== Provided entries ==
=== Section Start ===

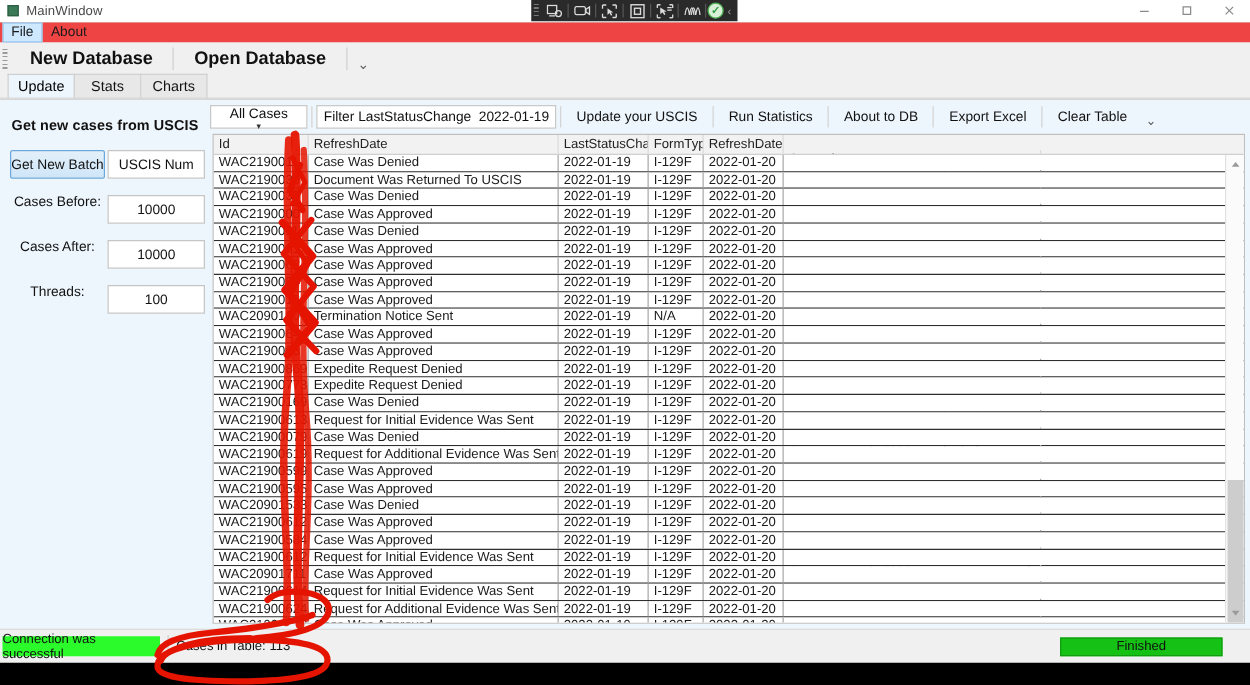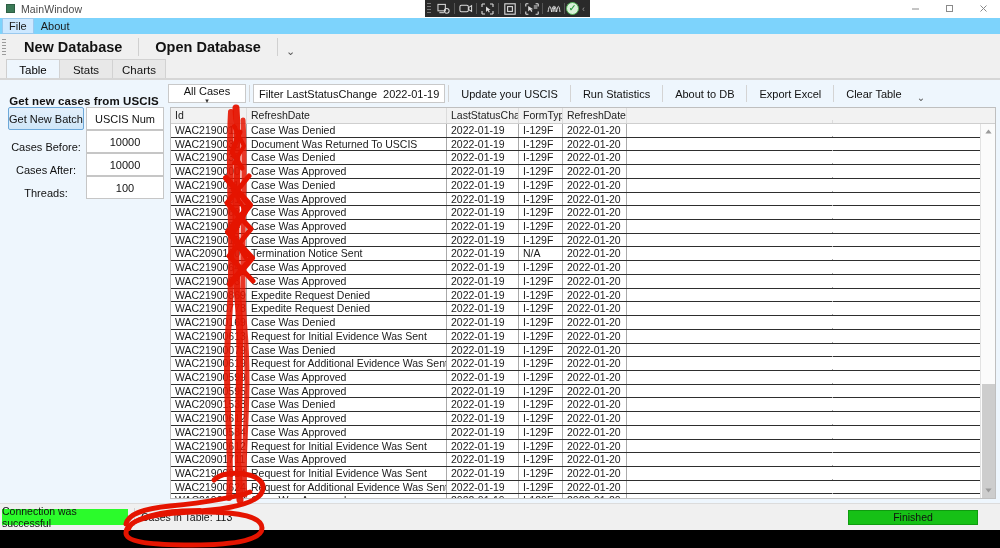--- a/index.html
+++ b/index.html
@@ -75,7 +75,7 @@
 
   
   .menubar {
-    height: 16px; background: #7dd3fc; display: flex; align-items: center;
+    height: 16px; background: #ef4444; display: flex; align-items: center;
     padding-left: 2px; font-size: 11px; color: #1a1a1a;
   }
   .menu-item { padding: 1px 7px; line-height: 14px; }

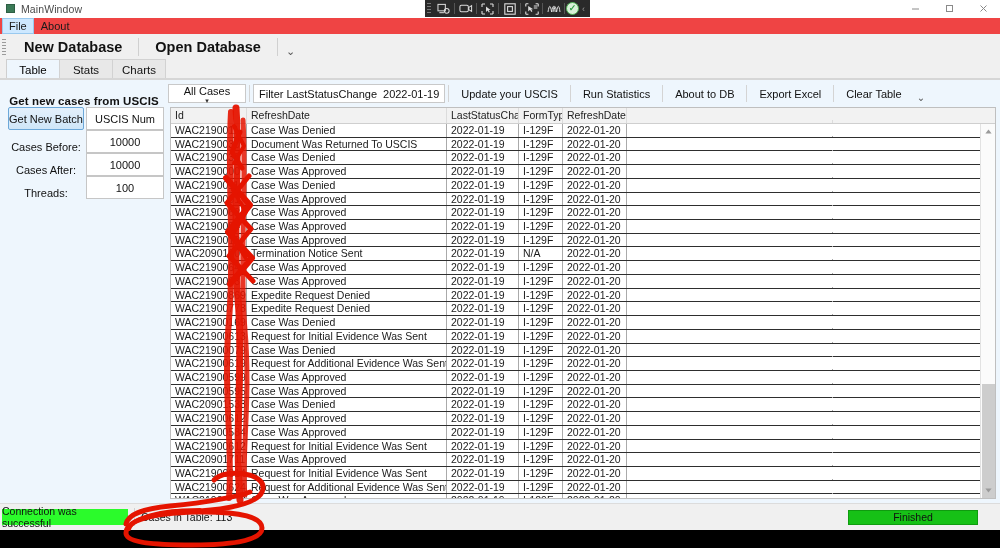--- a/index.html
+++ b/index.html
@@ -358,7 +358,7 @@
     </div>
 
     <div class="tabstrip">
-      <div class="tab active">Table</div>
+      <div class="tab active">Update</div>
       <div class="tab">Stats</div>
       <div class="tab">Charts</div>
     </div>

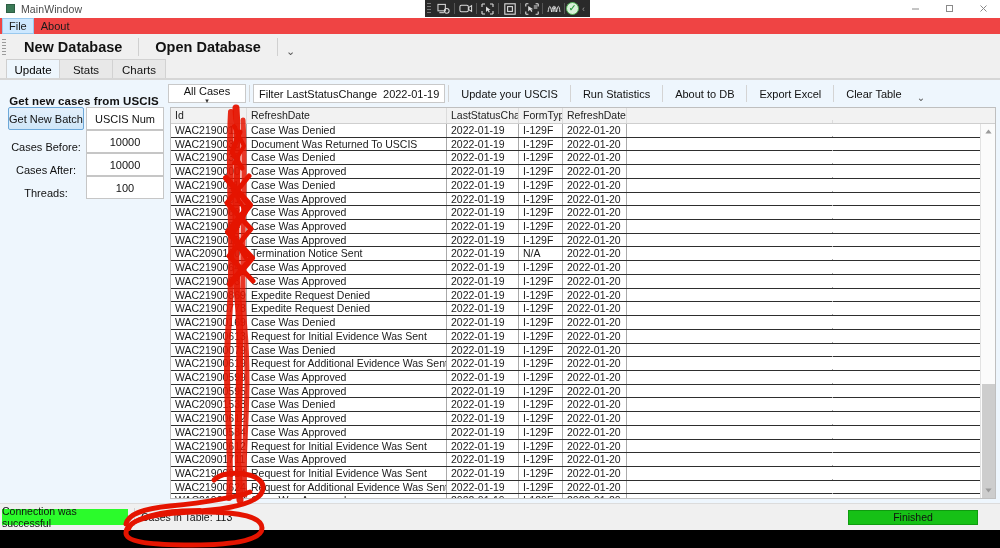--- a/index.html
+++ b/index.html
@@ -138,7 +138,7 @@
     text-align: center; margin-top: 15px; letter-spacing: .1px;
   }
   .lp-row {
-    display: flex; align-items: flex-end; padding-left: 6px;
+    display: flex; align-items: flex-start; margin-top: 13px; padding-left: 6px;
   }
   .lp-label {
     width: 80px; font-size: 11px; color: #111; text-align: center;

=== Section End ===

== What this task involves ==
All lines in the preceding records that hold the word "background" need to be copied.

== Written answer ==
-    height: 16px; background: #7dd3fc; display: flex; align-items: center;
+    height: 16px; background: #ef4444; display: flex; align-items: center;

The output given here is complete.